The Big Machine

Emilie Simon

Barclay  |  2009
10 / 10
par Splinter  |  le 7 octobre 2009

A trente ans passés, forte de ses nombreuses récompenses françaises, dont trois Victoires de la Musique en trois albums, Emilie Simon a décidé de changer d'air et de se confronter à un environnement peut-être un peu moins favorable, moins douillet, histoire de voir ce qu'elle avait vraiment dans le ventre. Expatriée à New York, elle a été contrainte de s'acclimater à la Grosse Pomme et, en conséquence, de repenser son processus créatif. C'est ainsi qu'elle a décidé, dans un premier temps, de mettre de côté les ordinateurs et les machines pour se concentrer sur le piano. De là sont nées de nouvelles chansons qu'elle a expérimentées sur scène, dans de petites salles new-yorkaises, face à un public, disons, moins avenant qu'en France et en tout cas sans a priori, qu'elle a habillées, dans un second temps, des atours électroniques qu'on lui connaît. De cette expérience citadine américaine, la jolie Montpelliéraine, qui a tourné le dos à sa période végétale, a donné naissance à The Big Machine, nouvel album évidemment très attendu, chanté quasi exclusivement en anglais.

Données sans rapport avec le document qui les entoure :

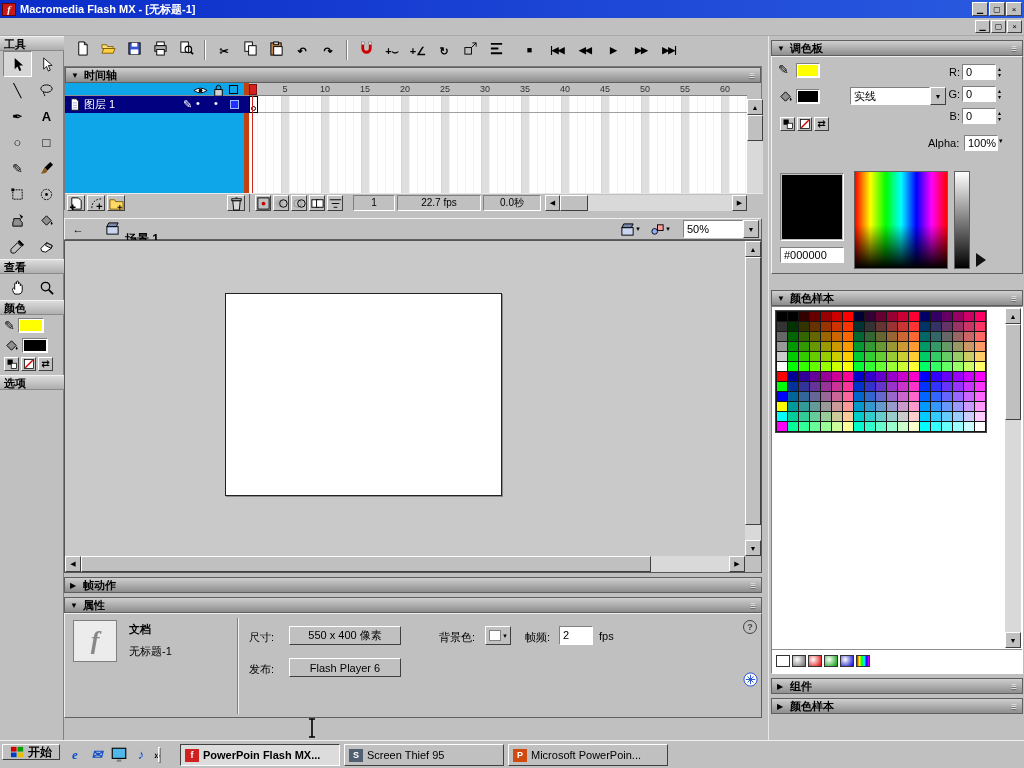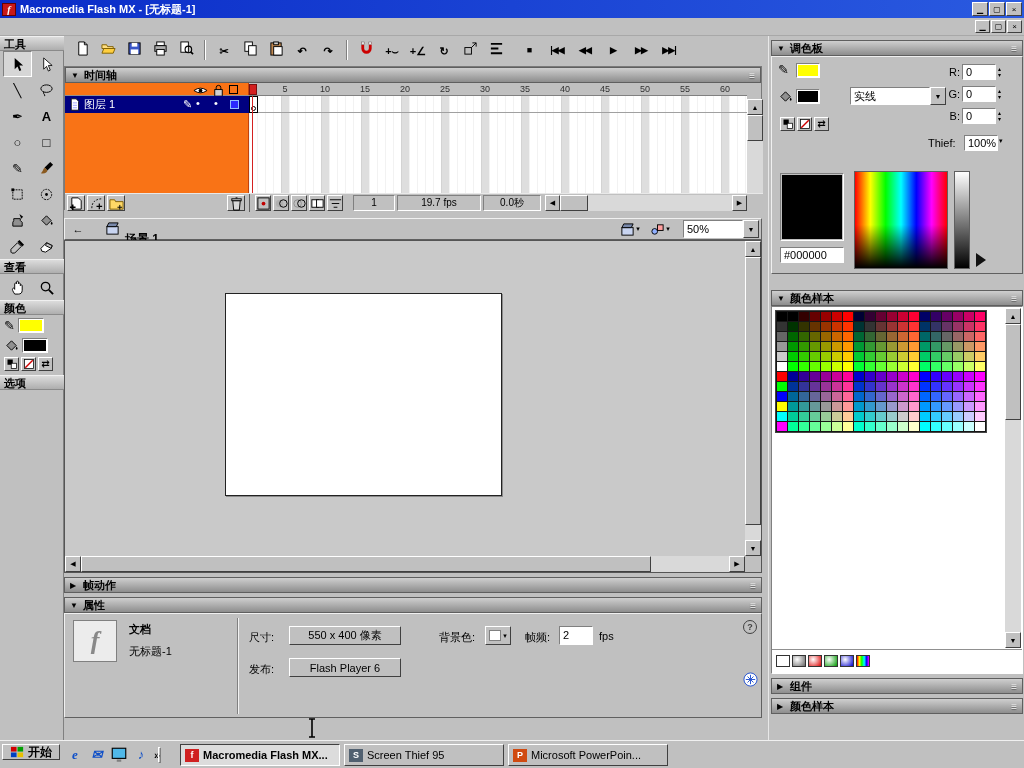"图层 1" #layer-pane { background: #f97316 -> #0ea5e9; border-right: 1px solid #c2410c -> 5px solid #c2410c }
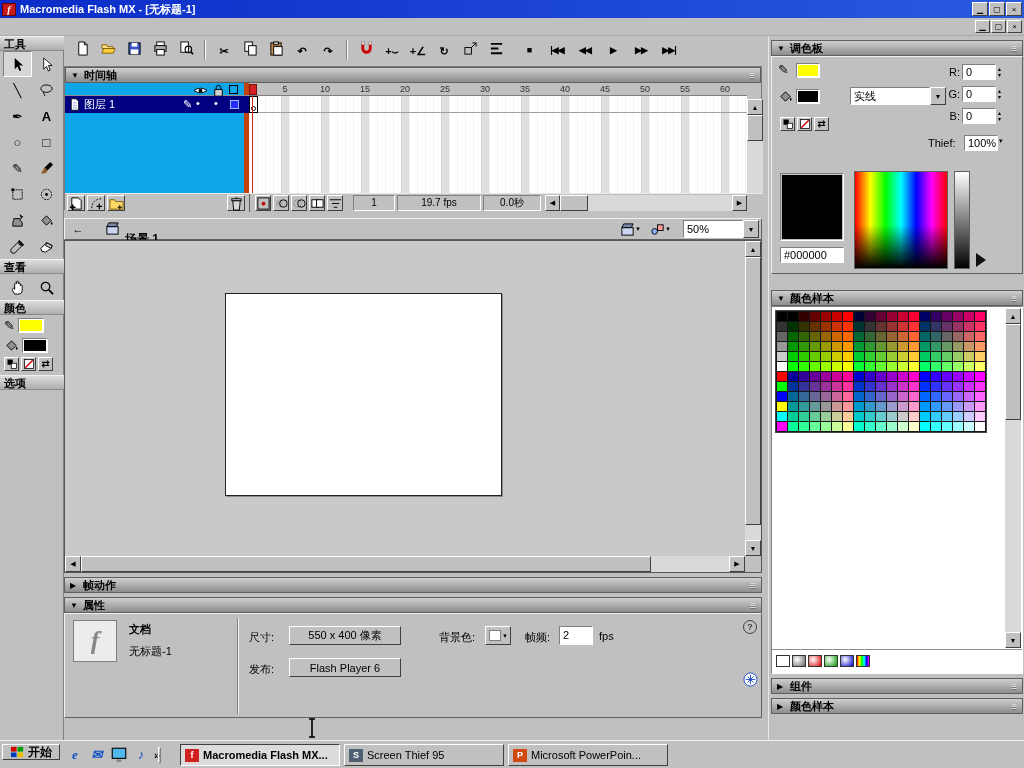"Thief:" span.plabel { text: Thief -> Alpha }
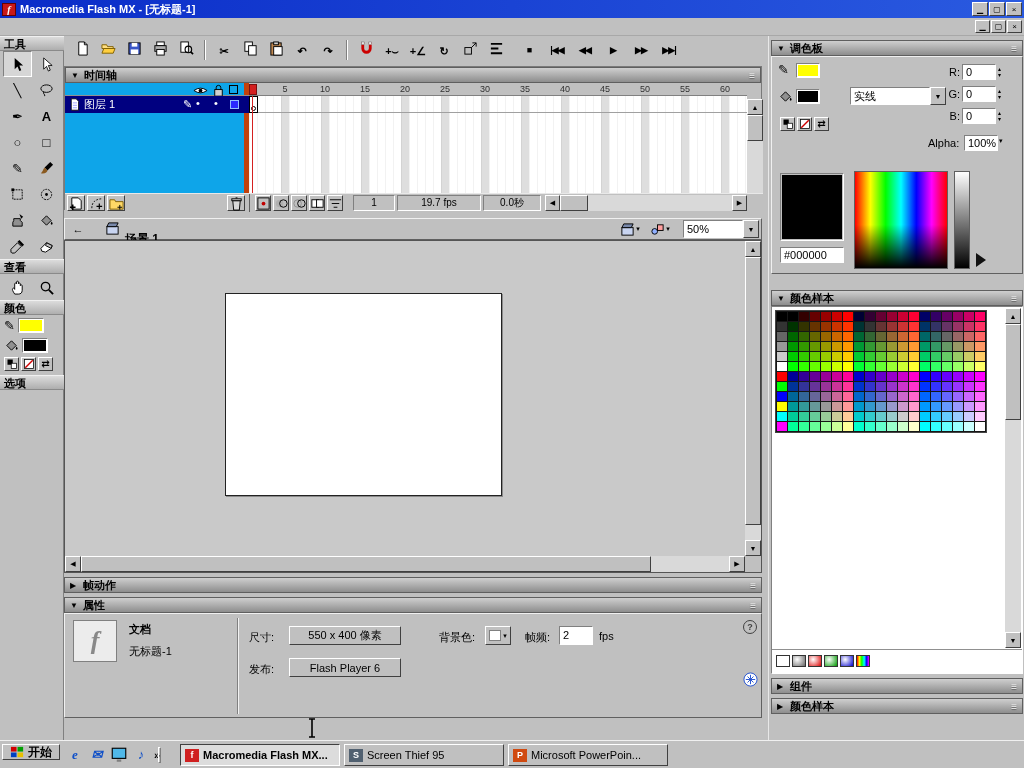"19.7 fps" span.tlcell { text: 19.7 -> 22.7 }
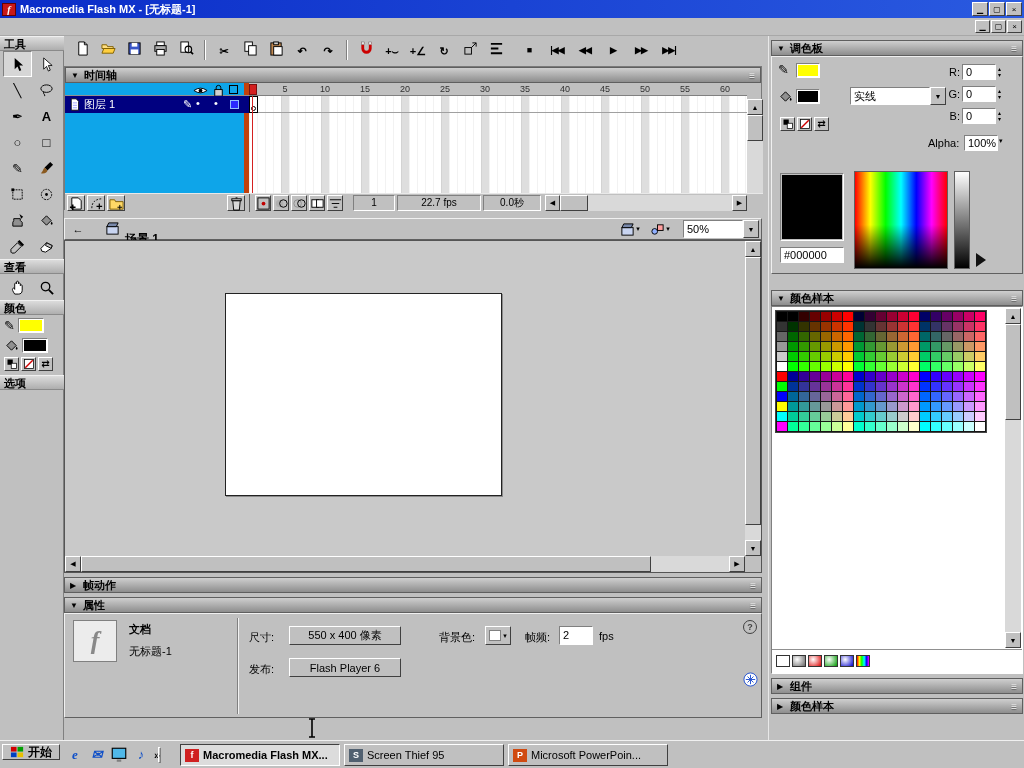"Macromedia Flash MX..." span { text: Macromedia -> PowerPoin }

Depuis 2003 et son premier album éponyme, Emilie Simon a acquis un véritable statut de ce côté de l'Atlantique. La petite fée de l'electro à la française est devenue reine en son pays, au point de faire la une des magazines, y compris de la presse consacrée à l'actualité des gens célèbres. Et les médias dans leur ensemble, pour parler de ce nouvel album de la brunette, n'auront eu qu'un nom à la bouche : Kate Bush. Il est vrai que certains titres de ce disque font sérieusement penser à la chanteuse britaninque ("Rainbow", "Dreamland"), qu'Emilie Simon a toujours citée comme modèle et qu'elle a d'ailleurs souvent reprise sur scène. Mais, quoi, la Française n'est pas la première à s'inspirer de Kate Bush et, de toute façon, Emilie Simon possède un tel univers, une telle personnalité, qu'elle a parfaitement digéré les codes et les gimmicks bushiens pour créer un nouveau disque qui lui ressemble totalement.

La véritable nouveauté de cet album, c'est la liberté gagnée par la Montpelliéraine au contact de New York. D'une part, la brune y chante comme jamais. Sa voix, jadis posée et discrète ("Désert", "Il Pleut"...), est dorénavant totalement déchaînée. Ainsi, sur "Nothing to Do With You", Emilie Simon n'hésite pas à monter très haut dans les aigus, à jouer avec sa voix, voire à faire des vocalises à la limite du cri, ce qui surprend vraiment, venant d'une jeune fille autrefois timide. Idem sur "Chinatown", peut-être le meilleur morceau de l'album, où la demoiselle pare sa chanson d'une voix totalement habitée, comme Win Butler d'Arcade Fire. Emilie Simon a clairement mis sa retenue au placard. The Big Machine apparaît ainsi comme l'antithèse de la très froide Marche de l'Empereur.

D'autre part, sur un plan musical, ce nouvel album est également beaucoup plus ouvert, éclectique, électrique et vivant que la précédente galette, le sage Végétal (qui comportait toutefois quelques titres euphorisants, comme "Rose Hybride de Thé"). Assistée de Mark Plati, connu pour ses collaborations avec David Bowie et Alain Bashung en France, Emilie l'Américaine d'adoption a donné une nouvelle dimension à sa musique. Elle vu grand, cette fois, avec ces morceaux qui content l'effervescence de son expérience américaine (une visite à "Chinatown", l'excitation de se promener dans New York avec l'excellent "Rocket to the Moon"...), illustrés de cuivres, d'un piano omniprésent et de sons synthétiques établissant, plus que jamais, un lien vers la synth pop bubble gum des débuts de Depeche Mode.

Bouillonnant, extrêmement inventif et rythmé, pop et mélodieux au possible, aussi poétique que ses prédécesseurs, The Big Machine constitue l'album du renouveau pour Emilie Simon. Il entame clairement un nouveau "Cycle", comme elle l'annonce sans ambages dans le titre éponyme. Surprenant, enthousiasmant et profondément original, il contribue à faire de la Montpelliéraine une référence dans le domaine de la musique pop électronique en France, mais également dans le monde. Désormais connue et reconnue aux Etats-Unis (alors qu'il y a encore quelque temps, elle avait dû sortir une espèce de best of rien que pour les Américains), Miss Simon parle aujourd'hui au monde entier. Sa musique, devenue universelle, ne connaît plus de frontières. Chapeau bas.